The possibility of using tungsten carbide (WC) ceramic as a PP polymeric material strengthening agent in MEX 3DP was investigated in this study. This hypothesis has been proven previously. The thermomechanical extrusion method was used to create nanocomposites, which led to the production of filaments that function effectively with MEX 3DP and are compatible with it. When comparing the PP/WC composite with 6.0 wt. % loading to pure PP, the tensile and flexural strengths were both enhanced by 11.9% and 15.1%, respectively. The tensile and flexural moduli of elasticity were also improved by the addition of WC, increasing the respective metrics by 14.5% and 18.5% in the PP/WC 8.0 wt. % composite. The 10.0 wt. % nanocomposite showed significantly enhanced microhardness properties (24.8% increase), indicating a good wear resistance for the parts built with this specific nanocompound, making them suitable for applications with respective specifications.
Overall, the results pave the way for real-world applications and future improvements in composite materials by providing insights into the potential of WC-reinforced PP composite materials, notably at the 6.0 wt. % and 8.0 wt. % loading levels. In future work, the exact saturation percentage of WC nanoparticles in the PP matrix can be specified. In addition, the extrusion and 3D printing settings can be optimized for each nanocompound to maximize the reinforcing effect of the filler. In the current study, the same parameters were used for all the nanocompounds to obtain comparable results. Additionally, both matrix materials and additives are often used in biomedical applications. Therefore, the potential applications of such nanocomposites can also be expanded in this area.
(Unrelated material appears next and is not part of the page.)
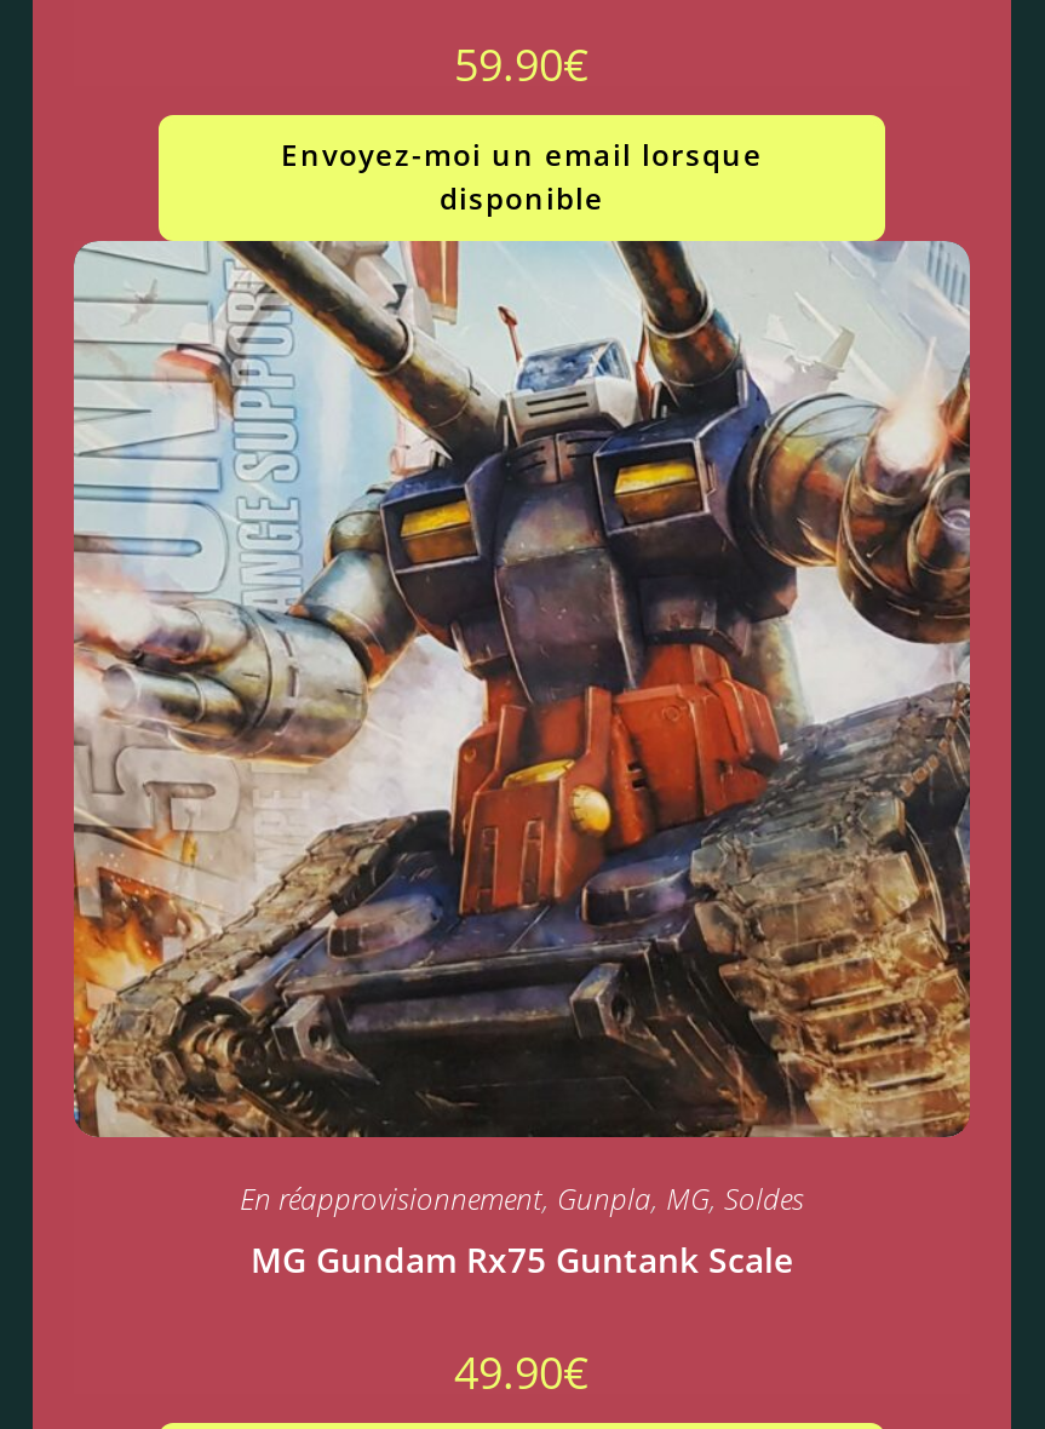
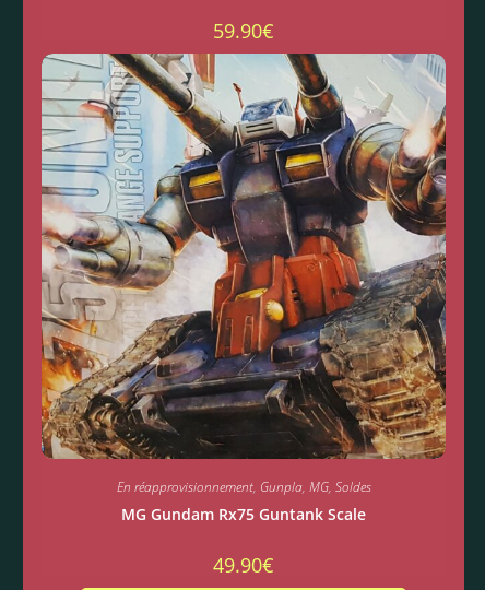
[281,133,763,218] Envoyez-moi un email lorsque | disponible -> none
For this purpose, in future work, additional tests related to the biocompatibility, cytotoxicity, and antibacterial performance of the nanocomposites will be required.

Supplementary Materials

The following supporting information can be downloaded at: https://www.mdpi.com/article/10.3390/jcs7090393/s1, Figure S1: The workflow of the experimental procedure: (A) raw materials; (B) drying process; (C) filament extrusion; (D) filament drying; (E) filament quality control; (F) filament mechanical testing; (G) sample 3D printing; (H) sample inspection; (I) sample mechanical testing (three-point bending); (J) sample mechanical testing (impact test); (K) rheology testing; (L) morphological analysis with SEM; Figure S2: Schematic for the filament production process in the extruder.

Author Contributions

A.M.: validation, formal analysis; M.P.: writing—review and editing; N.M. (Nikolaos Michailidis): resources, supervision, project administration; N.M. (Nikolaos Mountakis): data curation, visualization; A.A.: data curation, visualization; V.P.: visualization, validation; M.S.: data curation, visualization; C.C.: writing—original draft preparation; I.N.: data curation, investigation; N.V.: conceptualization, methodology, resources, supervision, project administration. The manuscript was written with contributions from all authors. All authors have read and agreed to the published version of the manuscript.

Funding

This study received no external funding.

Institutional Review Board Statement

Not applicable.

Data Availability Statement

Data are contained within the article.

Acknowledgments

The authors would like to thank the Institute of Electronic Structure and Laser of the Foundation for Research and Technology, Hellas (IESL-FORTH), and Aleka Manousaki for taking the SEM images presented in this work and the Photonic Phononic and Meta-Materials Laboratory for sharing the Raman instrumentation.

Conflicts of Interest

The authors declare no conflict of interest.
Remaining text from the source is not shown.